▸ **What you have to do**: In the entries below, how many lines contain the string "multi"? Give the number by itself.

▸ **Supplied data**:
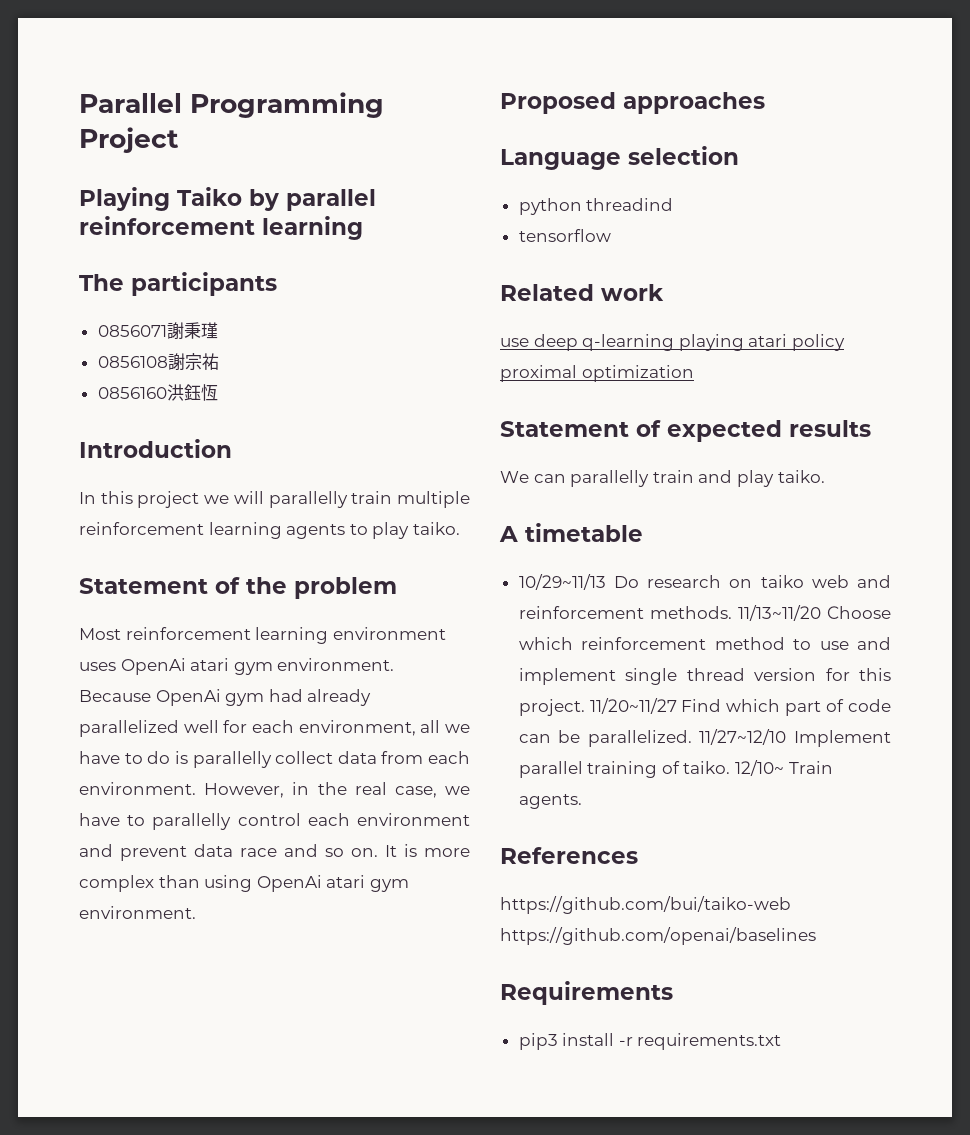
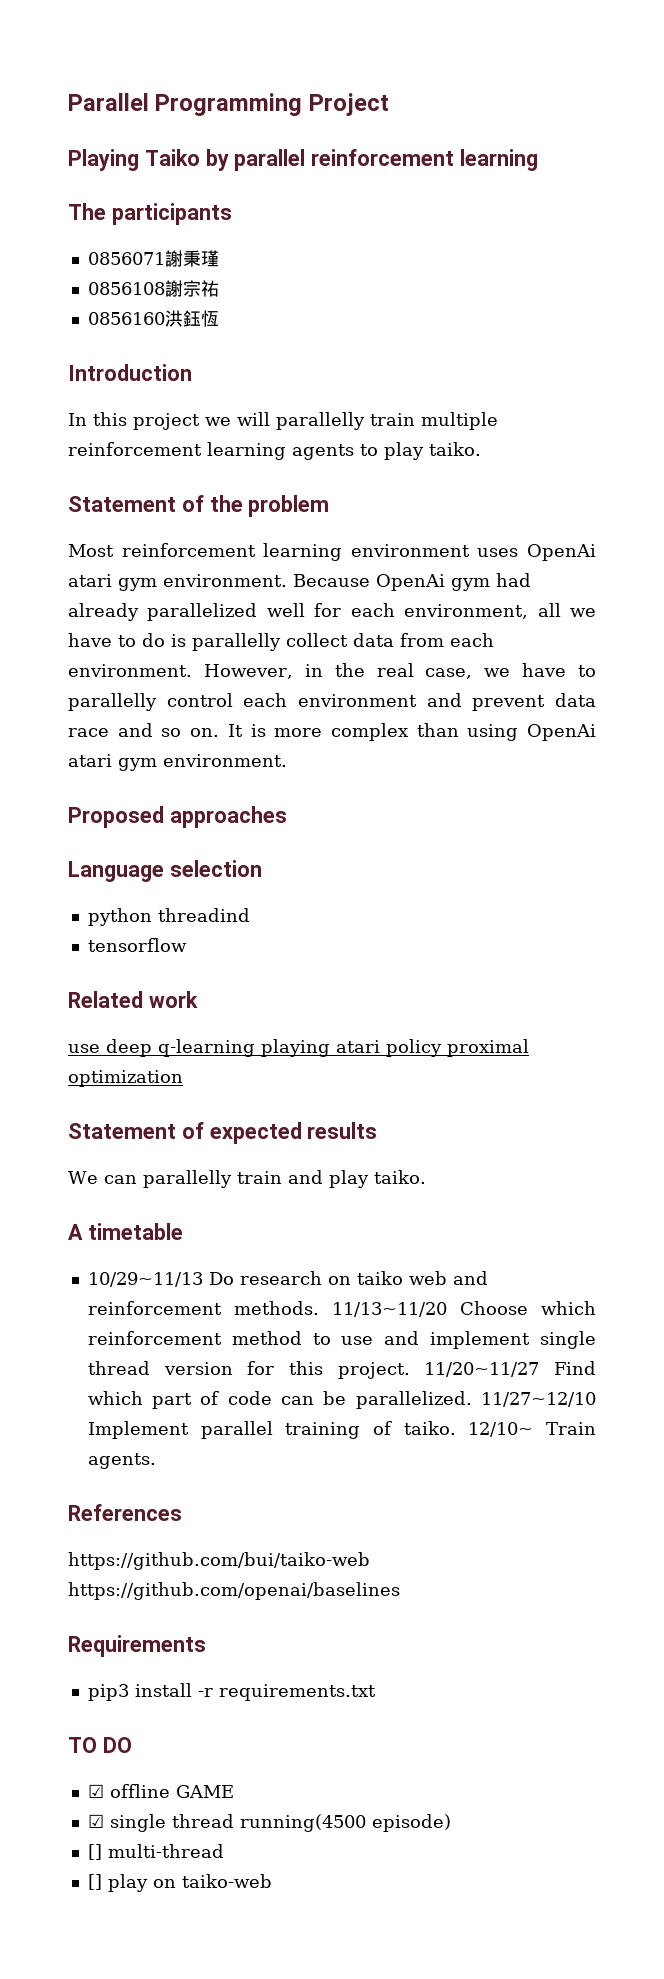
(782, 1041) none -> [68,1737,132,1753] [87,1784,234,1798] [87,1814,451,1832] [87,1844,224,1860] [87,1874,272,1892] // TO DO // ☑ offline GAME // ☑ single thread running(4500 episode) // [] multi-thread // [] play on taiko-web

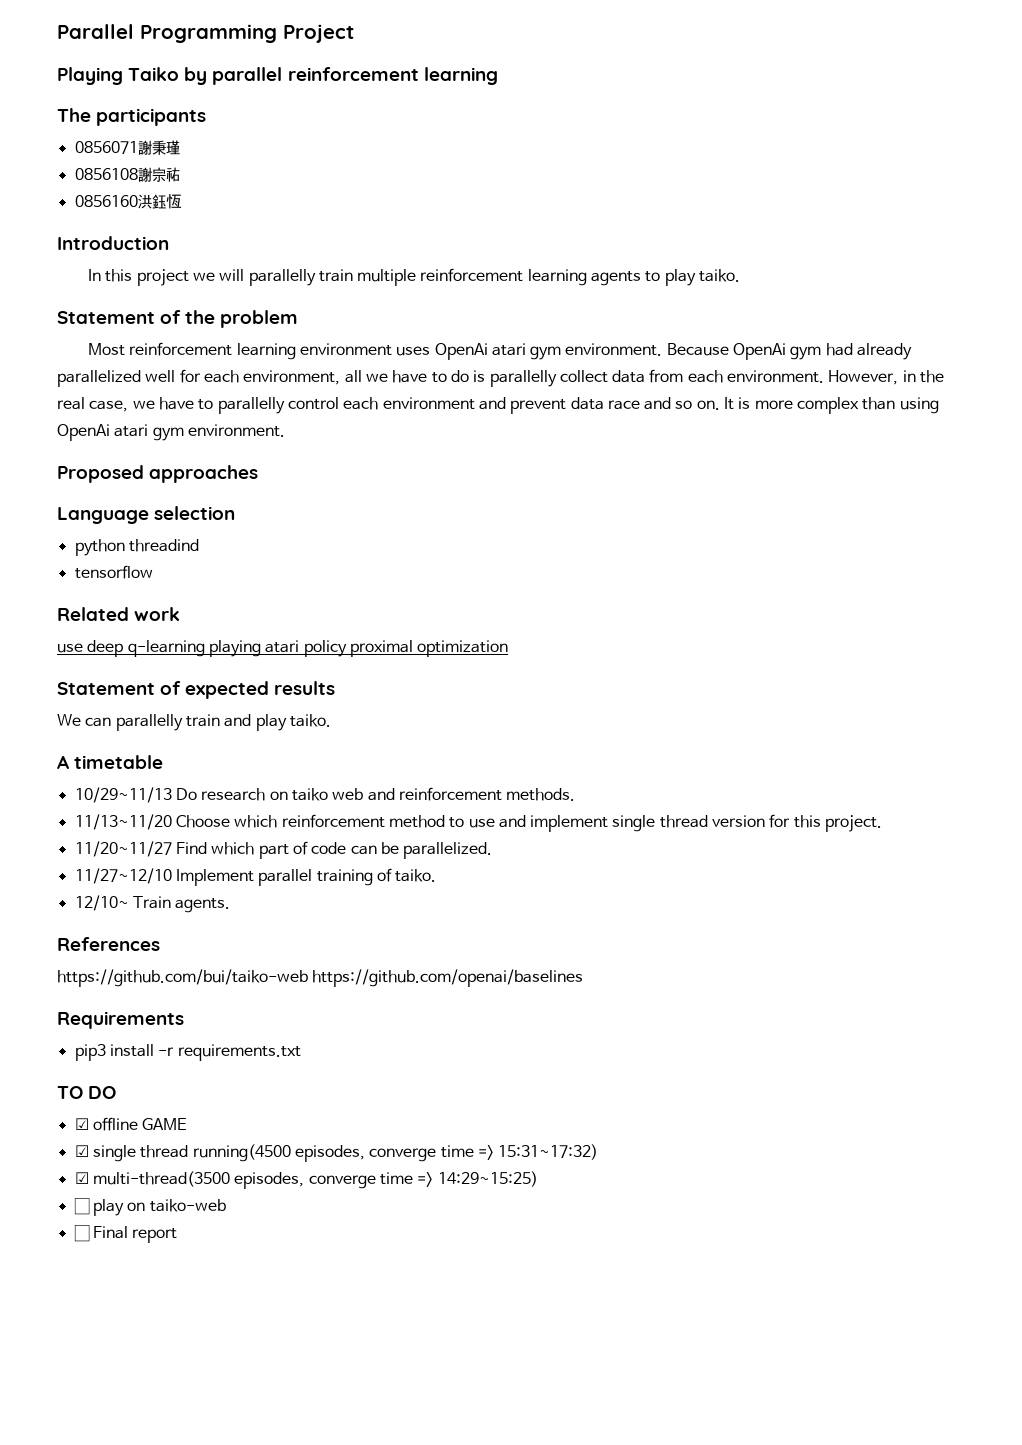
(319, 1308) none -> (576, 794) //
(410, 1370) none -> (883, 823) //
(472, 1400) none -> (493, 850) //
(456, 1428) none -> (437, 875) //
[371,1814,451,1832] [87,1844,224,1860] [87,1874,102,1890] episode) // [] multi-thread // [] -> [294,1144,599,1162] [74,1171,538,1189] [73,1198,90,1215] episodes, converge time => 15:31~17:32) // ☑ multi-thread(3500 episodes, converge time => 14:29~15:25) // ☐
(272, 1881) none -> [73,1225,178,1243] // ☐ Final report

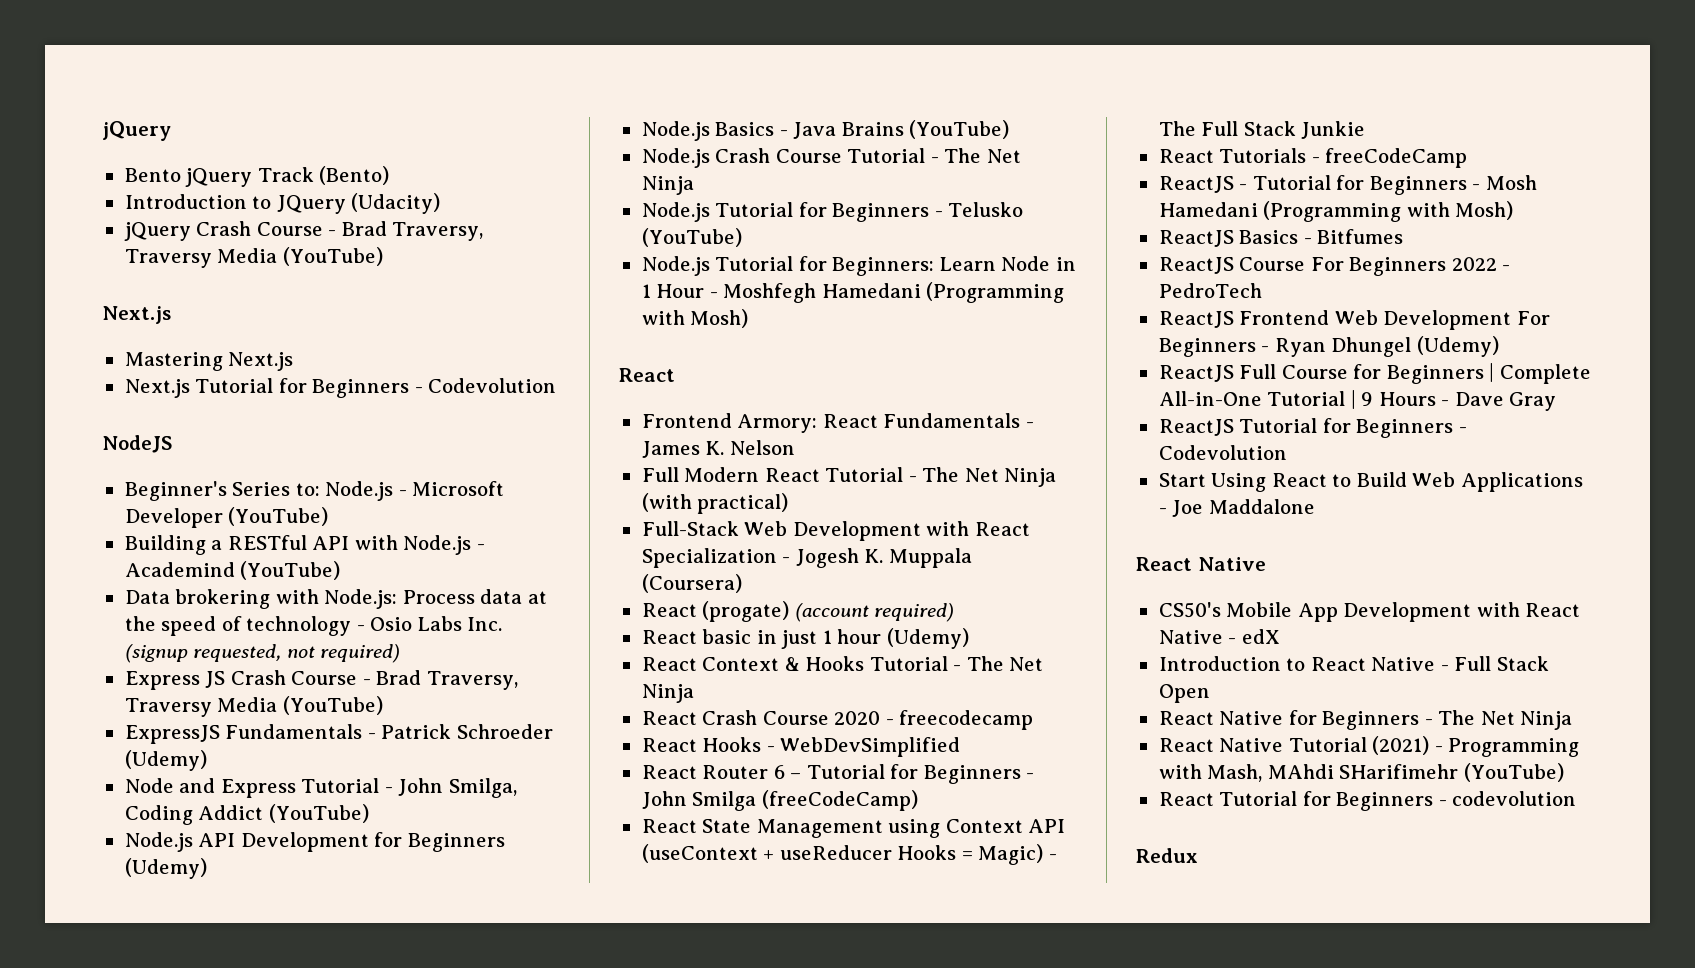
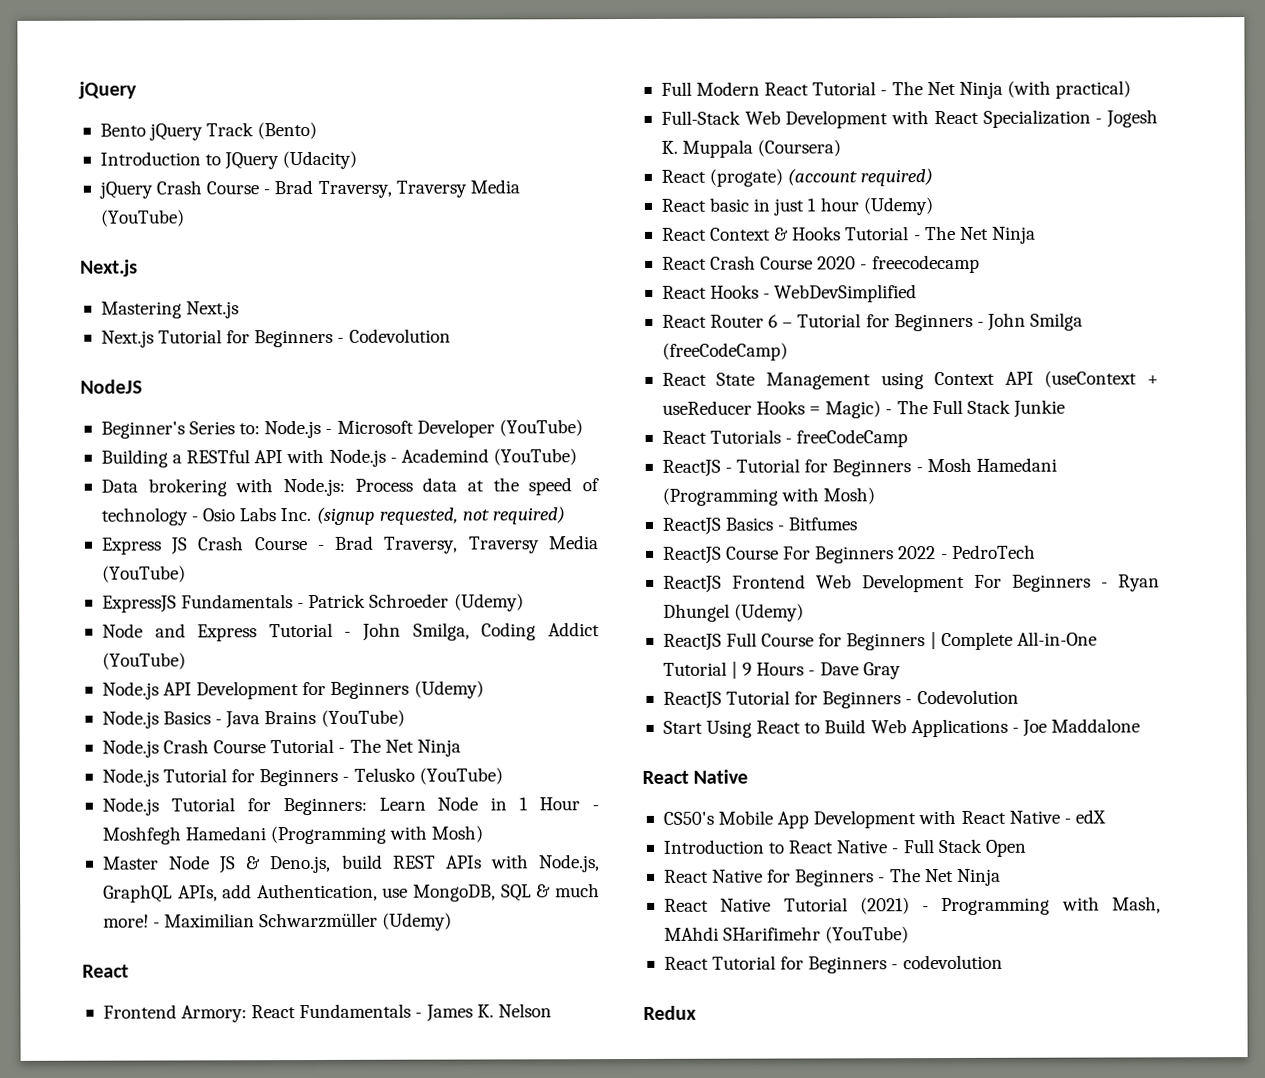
(749, 318) none -> [101,854,600,874] [102,883,600,903] [102,912,453,931] // Master Node JS & Deno.js, build REST APIs with Node.js, GraphQL APIs, add Authentication, use MongoDB, SQL & much more! - Maximilian Schwarzmüller (Udemy)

▸ **Answer for the task**: 2